Mais si les entreprises qui adoptent ce schéma engrangent les bénéfices, c’est aussi parce que le postulat de départ est exact et qu’elles répondent à un besoin : la demande est désormais déstructurée et la réactivité est une priorité.

Loin de moi l’idée d’approuver ce néo-libéralisme forcené qui assomme ces travailleurs précaires. La flexibilité leur est imposée et les risques psychosociaux qui en découlent sont majeurs. Mais si nous prenions un peu de recul. Et surtout : si nous retournions la situation?

Les horaires ont-ils encore un sens?

Vous avez pu faire l’expérience de tenter de vous concentrer sur une tâche à forte charge cognitive et mettre un temps infini à accomplir celle-ci du fait d’être constamment sollicité. Est-ce efficace?

Comme Jean-Michel, ne vous dites-vous pas parfois que vous ne passez pas assez de bon temps avec vos enfants. Ne serait-il pas agréable de manger avec eux le midi ou d’aller les chercher à la sortie de l’école chaque jour. Prendre vos mercredi? Impensable si l’on ne veut pas se voir écrasé par la tâche à notre retour.

Vos RTT ne finissent-ils pas accumulés sur votre compte épargne temps puisque ce n’est jamais le bon moment de les poser?

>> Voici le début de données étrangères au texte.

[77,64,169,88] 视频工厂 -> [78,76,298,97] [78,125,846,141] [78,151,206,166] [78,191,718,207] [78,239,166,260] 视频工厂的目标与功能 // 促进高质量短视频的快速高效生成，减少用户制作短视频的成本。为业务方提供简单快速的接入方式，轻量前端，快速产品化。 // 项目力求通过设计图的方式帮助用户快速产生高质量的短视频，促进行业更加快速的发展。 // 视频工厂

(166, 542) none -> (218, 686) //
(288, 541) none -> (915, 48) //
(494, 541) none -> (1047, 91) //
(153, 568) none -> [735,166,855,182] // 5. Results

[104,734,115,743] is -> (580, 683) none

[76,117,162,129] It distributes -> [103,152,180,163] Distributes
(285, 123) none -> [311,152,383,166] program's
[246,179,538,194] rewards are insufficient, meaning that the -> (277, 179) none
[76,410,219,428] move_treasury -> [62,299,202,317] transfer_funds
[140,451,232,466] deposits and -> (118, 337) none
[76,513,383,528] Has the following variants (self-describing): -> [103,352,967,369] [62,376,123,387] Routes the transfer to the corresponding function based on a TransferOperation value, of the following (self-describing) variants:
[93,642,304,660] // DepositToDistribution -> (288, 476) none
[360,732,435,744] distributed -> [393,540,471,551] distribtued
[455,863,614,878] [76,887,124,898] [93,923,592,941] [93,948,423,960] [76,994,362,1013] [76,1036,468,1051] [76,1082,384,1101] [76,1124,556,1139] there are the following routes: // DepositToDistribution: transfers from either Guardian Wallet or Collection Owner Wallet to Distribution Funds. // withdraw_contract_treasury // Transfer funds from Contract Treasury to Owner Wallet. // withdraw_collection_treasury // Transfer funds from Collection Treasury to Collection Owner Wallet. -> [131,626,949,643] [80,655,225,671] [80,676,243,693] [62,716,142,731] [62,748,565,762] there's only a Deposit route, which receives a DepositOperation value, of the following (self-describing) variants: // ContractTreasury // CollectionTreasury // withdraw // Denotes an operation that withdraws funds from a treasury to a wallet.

De la même façon, certaines compétences ne s’inscrivent pas dans une organisation stricte du travail. La créativité, par exemple, est soumise à de nombreuses variations dans son intensité : le processus créatif ne rentre pas dans les cases d’un agenda et il n’est pas rare d’avoir une idée sous la douche ou en faisant les courses plutôt que lors d’une réunion…

Négocions notre flexibilité

Au lieu de se voir imposer une rigidité anachronique dans notre organisation du travail, peut-être serait-il salutaire de négocier de la flexibilité. Pouvoir vivre sa vie comme on l’entend tout en répondant aux exigences de son employeur. Laissez donc Jean-Michel prendre deux heures pour lire la fin de son livre et s’évader de ses tâches quotidiennes! Il n’en sera que plus efficace ensuite.

Mais pour cela, il faut accepter de ne pas être totalement déconnecté, mais plutôt apprendre à maîtriser sa connexion. Il est en effet aisé de se retrouver à travailler tout le temps si on ne s’impose pas des limites. En ça, cette loi est salutaire. On ne pourra pas se voir reprocher de privilégier sa vie personnelle.

Un nouvel équilibre

Au final, il semble qu’un nouvel équilibre soit à découvrir, laissant enfin de côté la pointeuse et les horaires fixes pour se tourner vers plus de temps libre, de télétravail, d’absence d’horaires imposés.

Chacun doit redevenir maître de sa propre vie, qu’elle soit professionnelle ou personnelle. Les deux sont, j’en suis persuadé, intimement liées et apportent chacune leur satisfaction propre. Soyons connectés quand nous le souhaitons, vivons mieux notre travail, vivons mieux notre vie.